Contorsionistas, escapistas, acróbatas, equilibristas, tragasables, payasos, forzudos, zanqueros, mimos, hombres bala, magos, malabaristas, tragafuegos, saltimbanquis, pantomimos, titiriteros, monociclistas, animadores, trapecistas, ventrílocuos, domadores, domados. Si uno mira nuestro Parlamento, especialmente en las últimas semanas, puede imaginar fácilmente analogías entre los personajes enumerados en el primer párrafo y algunos de los miembros del Poder Legislativo. Y eso no está necesariamente mal. El equilibrismo, por ejemplo, puede ser una destreza tan válida en un circo como en la política. Para qué hablar de los domadores y los hombres bala. Aclaro, además, que soy un amante del circo. Los disfruto todos, desde la más modesta carpa de balneario en época estival al más sofisticado show del Cirque du Soleil. Respeto mucho también el Circo Romano, uno de los formatos más antiguos y célebres del género.
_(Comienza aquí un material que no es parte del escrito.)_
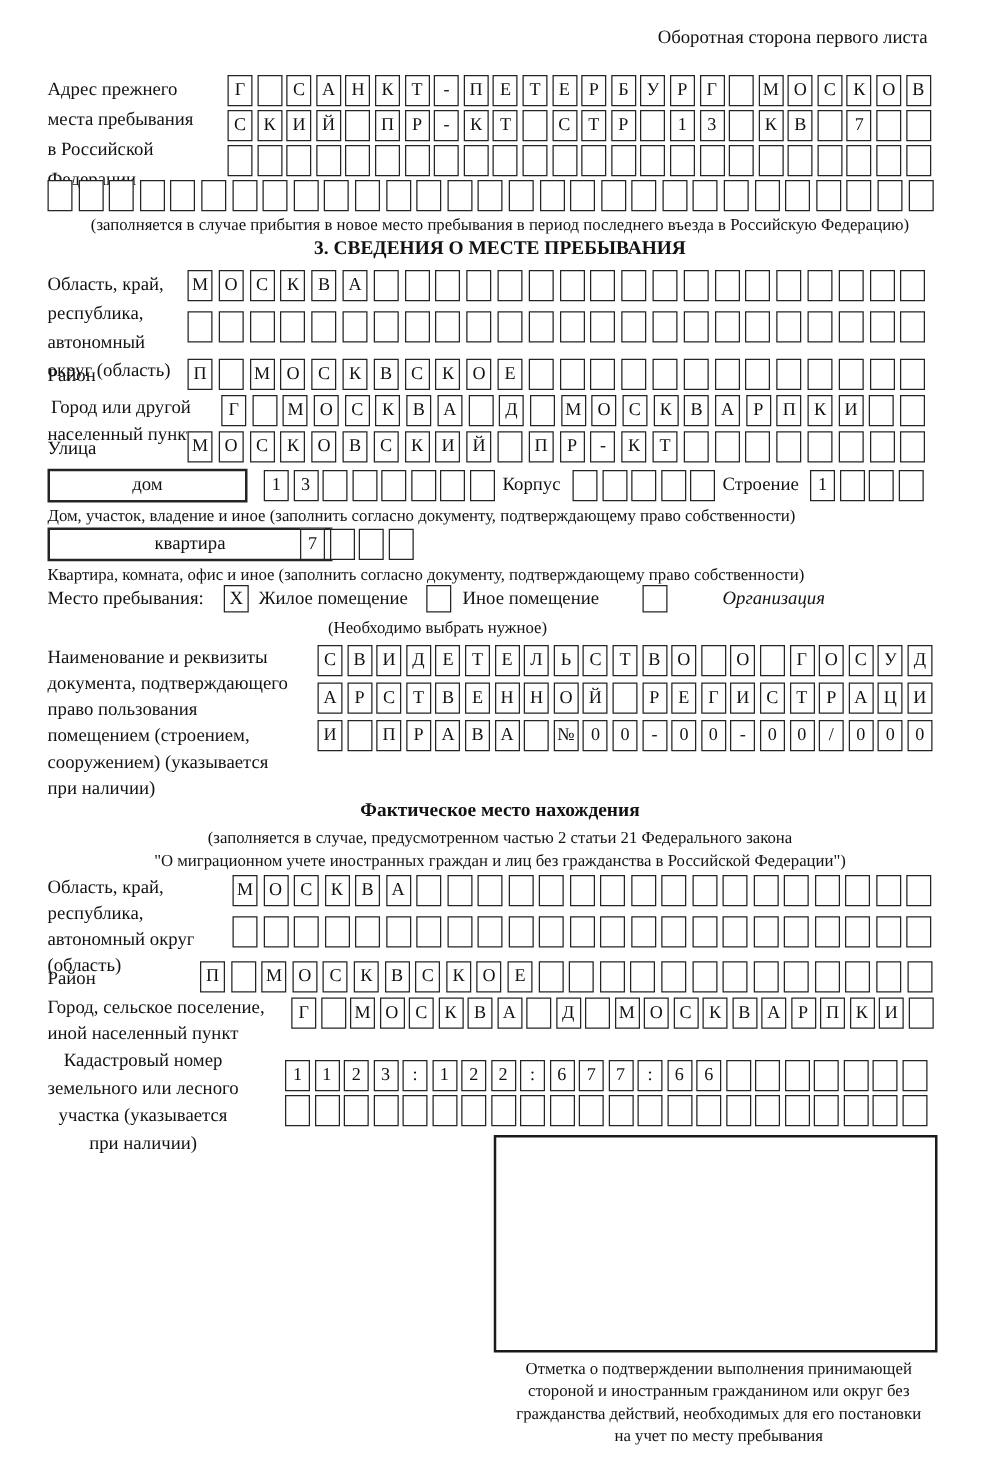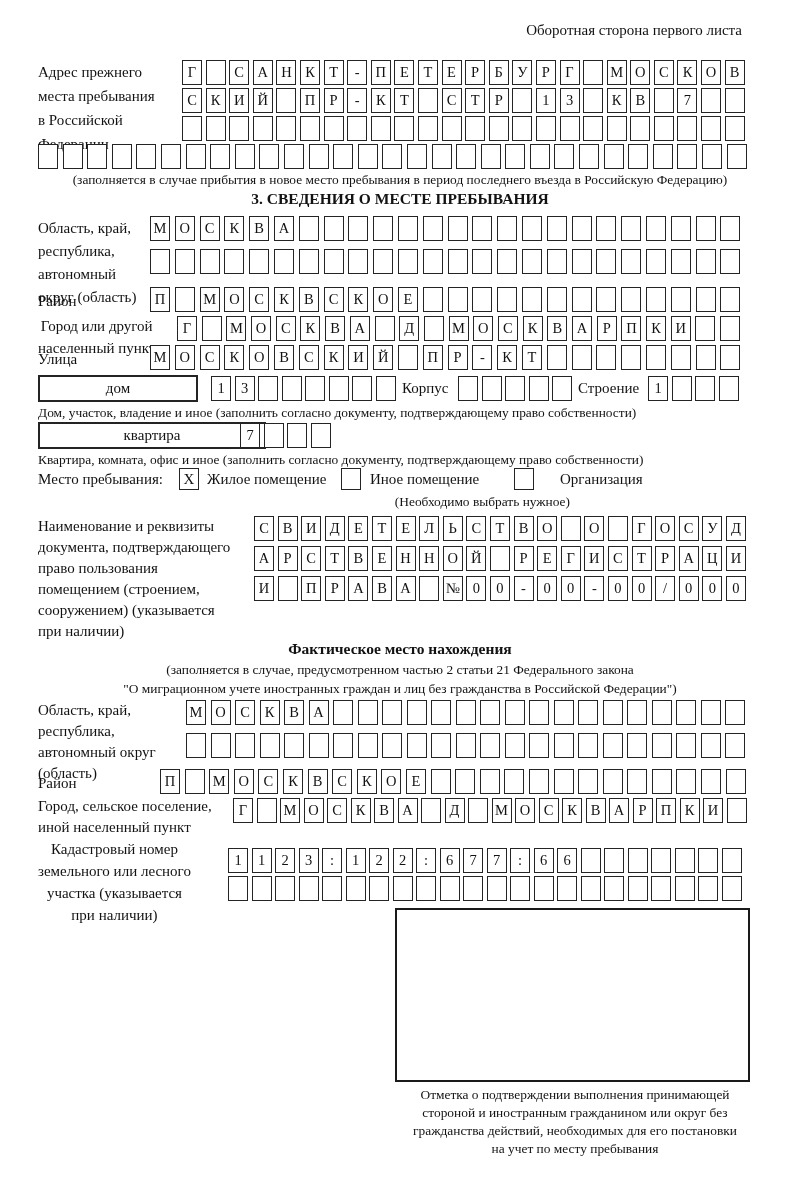"Организация" div.txt { font-style: none -> italic; left: 560px -> 578px }
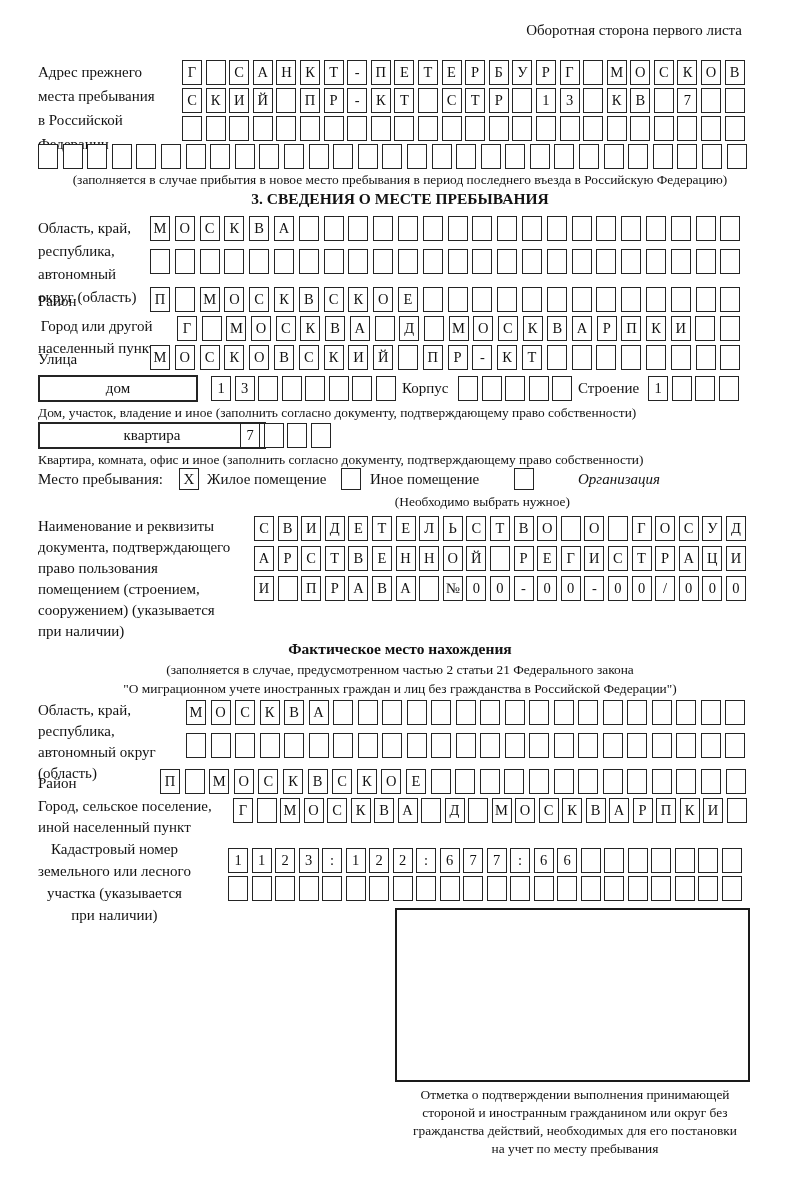"(Необходимо выбрать нужное)" div.note { text-align: right -> center }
Ahí se desarrollaban duelos en que los “artistas” se batían literalmente entre la vida y la muerte. No es para mirarlo en menos. Pero el milenario arte del circo se fue degenerando con el tiempo. Su deformación más clásica es aquella en que el espectáculo ya no exalta la destreza física ni el talento representativo o humorístico, sino la rareza. Lo que peyorativamente se ha definido en nuestros tiempos como un
freak show. Esa degradación del oficio circense es la que recurrió a enanos, a gigantes, a mujeres barbudas, a hombres elefante o a siameses para cortar boletos. Y también al maltrato animal. Y fue esta modalidad de circo la que tendremos que comparar con lo que pasó en nuestro Congreso esta semana. Tanto en el Hemiciclo (la arena) como en la tribuna (la galería). La diputada Pamela Jiles, tras no participar en el minuto de silencio que se realizó por las víctimas del accidente aéreo del avión C-130 de la FACh, ingresó a la sala de la Cámara de Diputados con el rostro cubierto. No con un pasamontañas o una capucha (lo que habría sido más violento, pero menos ridículo), sino con la cabeza de un disfraz de personaje de cómic. Entró levantando la mano izquierda empuñada, gritando “todos contra Piñera”. Quienes —sorprendidos por la intempestiva irrupción— la miraron, rápidamente apartaron la vista, como cuando uno observa sin querer una escena íntima como de
toilette. El momento se reprodujo de manera instantánea en las redes sociales y también en los medios de comunicación tradicionales. Se “viralizó”, como se dice hoy. Igual que un virus. Y se convirtió en una de las imágenes más vistas y comentadas del jueves pasado. Pero su celebridad fue más bien triste. La expresión “tristemente célebre” creo que nunca calzó mejor. Se notó en los rostros de los otros parlamentarios (varios de ellos gladiadores y equilibristas de verdad), que ni siquiera hicieron muecas de disgusto, sino que pusieron la típica cara de vergüenza ajena. El título de esta columna es “pan y circo”, ya que alude al dicho también romano de dar alimento y entretención de poca calidad al pueblo para mantenerlo tranquilo. Y no hemos hablado del pan. Es que si un grupo de políticos se va a dedicar a ocupar el escenario solamente para hacer un show de mala calidad, no deja espacio ni tiempo para ocuparse de lo que verdaderamente importa, que es resolver las urgencias de quienes esperan que esta crisis sirva para mejorar sus condiciones de vida. Las cosas no están para payasadas.